Officers told him to “just put down the gun. No one is here to hurt you.”

He walked, sometimes backward, always pointing the barrel at his own chin, back to his porch. Officers remained in the home’s front yard, watching, talking.

When Heyward turned his back, Dennison fired a Taser at him, but it had little effect.

“He stumbled and turned around,” Dennison said.

And, at that point, he made the move that led to his death. As he lowered the rifle from his chin, its muzzle turned toward the officers.

All six fired.

“Why did you shoot me?” several officers heard Heyward say as he came back up with the rifle.

They fired again.

TIMELINE

Radio log for shooting July 19, 2009

* 4:15 a.m. — 911 receives call

* 4:20:25 a.m. — Officers arrive on scene

* 4:20:44 a.m. — Advising out with three black males

* 4:21:14 a.m. — Advising party with gun

* 4:23:04 a.m. — Advising party with gun to neck and walking

* 4:23:49 a.m. — Location behind O’Reillys Auto Parts

* 4:25:12 a.m. — Shots fired

Source: Chattanooga Police Department

He fell on top of the weapon. Woods and Romero rushed onto the porch, and Woods stepped on the rifle, holding it down.

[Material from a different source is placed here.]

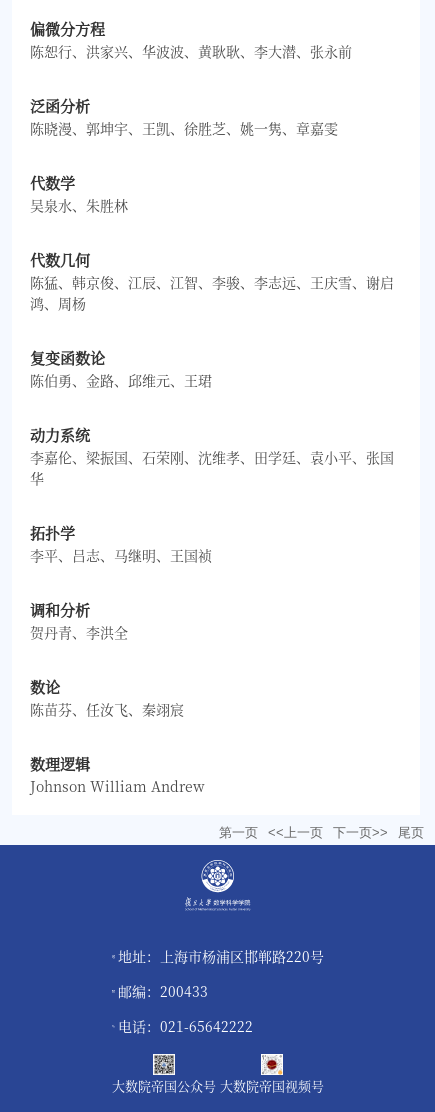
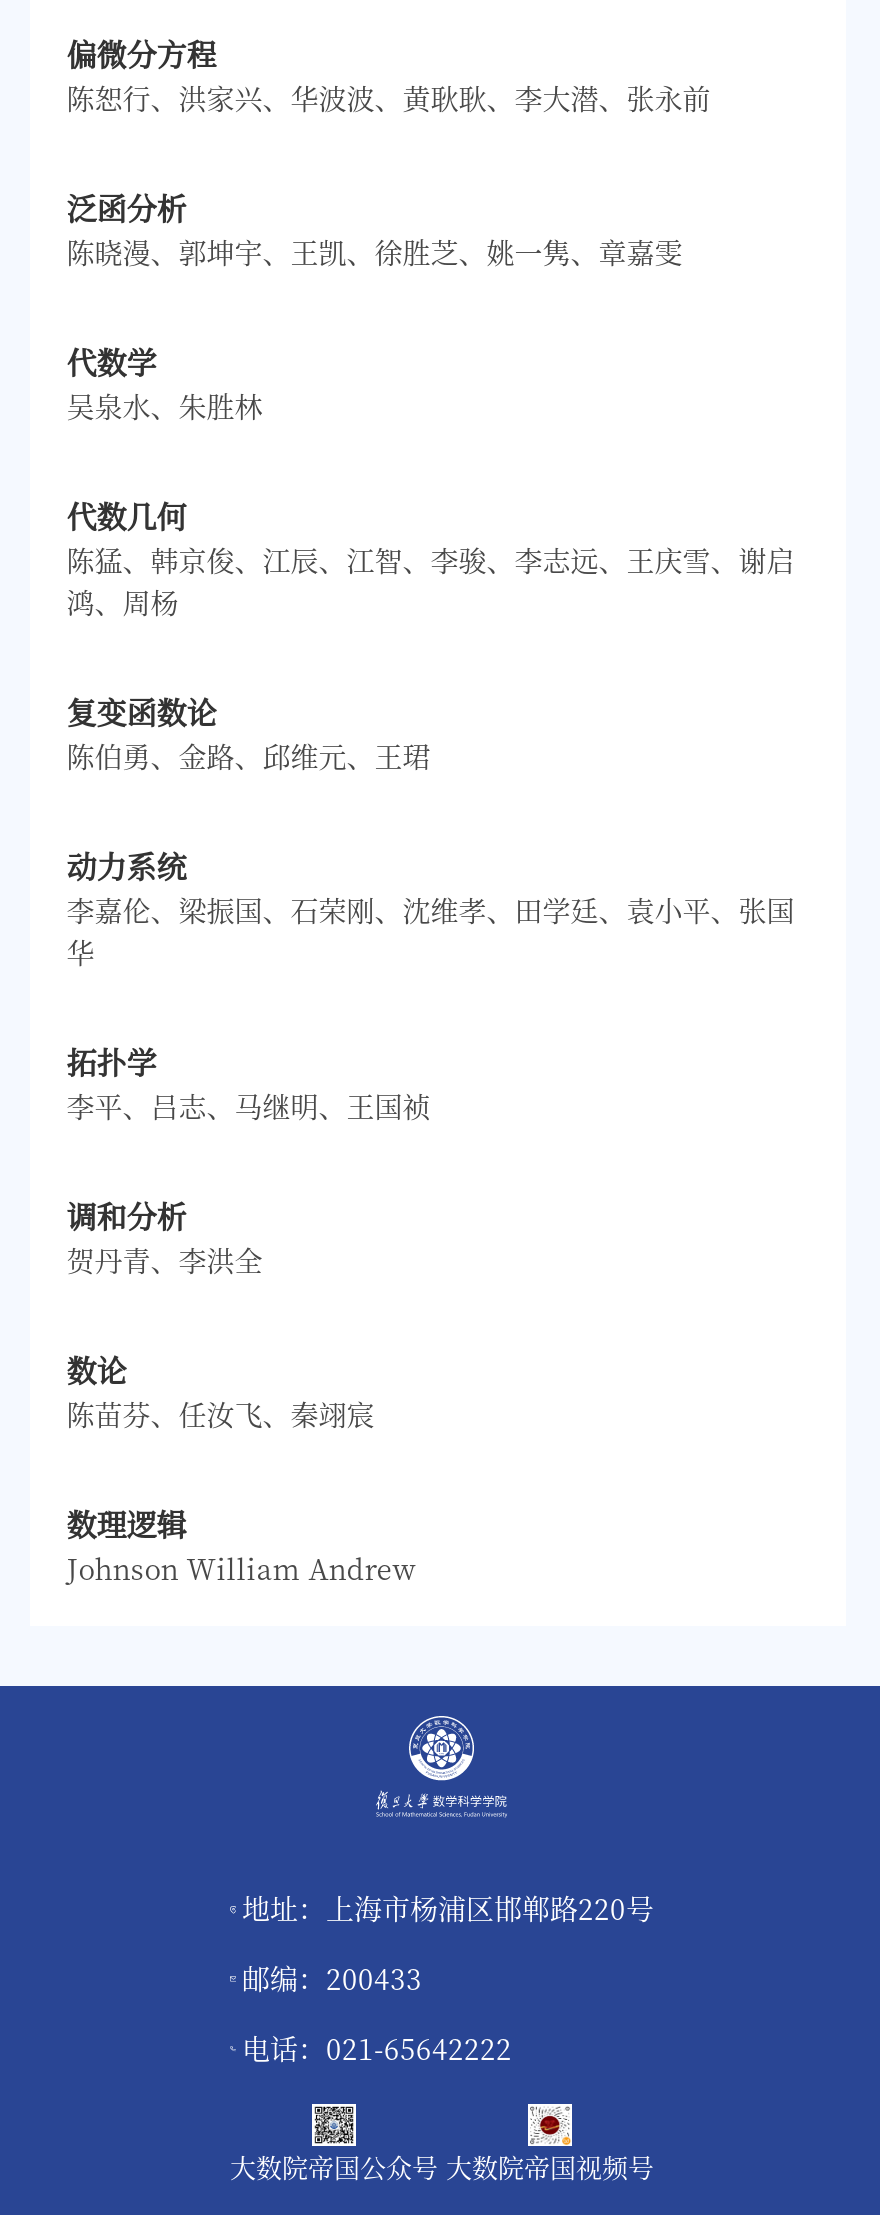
- 第一页
- <<上一页
- 下一页>>
- 尾页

James Heyward was held back at a distance by police, watching his brother die at 4:25 a.m.

For the next year, Chattanooga detectives, Tennessee Bureau of Investigation agents, the Hamilton County Medical Examiners’ Office and the Hamilton County District Attorney’s Office reviewed hundreds of files on the shooting.

Reports showed officers had fired 59 bullets from 12 to 15 feet away. Heyward’s body had 43 gunshot wounds and a blood alcohol content of 0.147, nearly twice the legal limit for intoxication.

Investigators found a single shell casing from Heyward’s rifle and a bullet fired from his gun buried in the ground near the spot where one of the officers was standing.

“That’s a lie,” said James L. Marine, Heyward’s father. “When was he supposed to have done that? Before they Tazed him? After they Tazed him? When he was being shot?”

Marine went back to where his son was killed a few days later. What he saw convinced him that Alonzo Heyward didn’t need to die — bullet holes in the wall of the home’s porch were “no higher than three feet,” he said. To him, that means that officers shot his son while he was lying on the porch.

District Attorney Bill Cox did not to pursue criminal charges against the officers, and Chattanooga police Chief Bobby Dodd exonerated them based on the lengthy investigation.

With a pending lawsuit, the chief said he could not comment on the case.

A police captain’s report that reviewed the entire investigation noted, “There are no facts in this investigation that indicate that any of the six (6) officers involved, Salyers, Woods, Dennison, Romero, Moody and Bacha, violated policy or conformance to law.”

Marine filed a civil lawsuit against Chattanooga, the police department and each of the officers involved on Aug. 20, 2009.

The trial is scheduled to begin in January.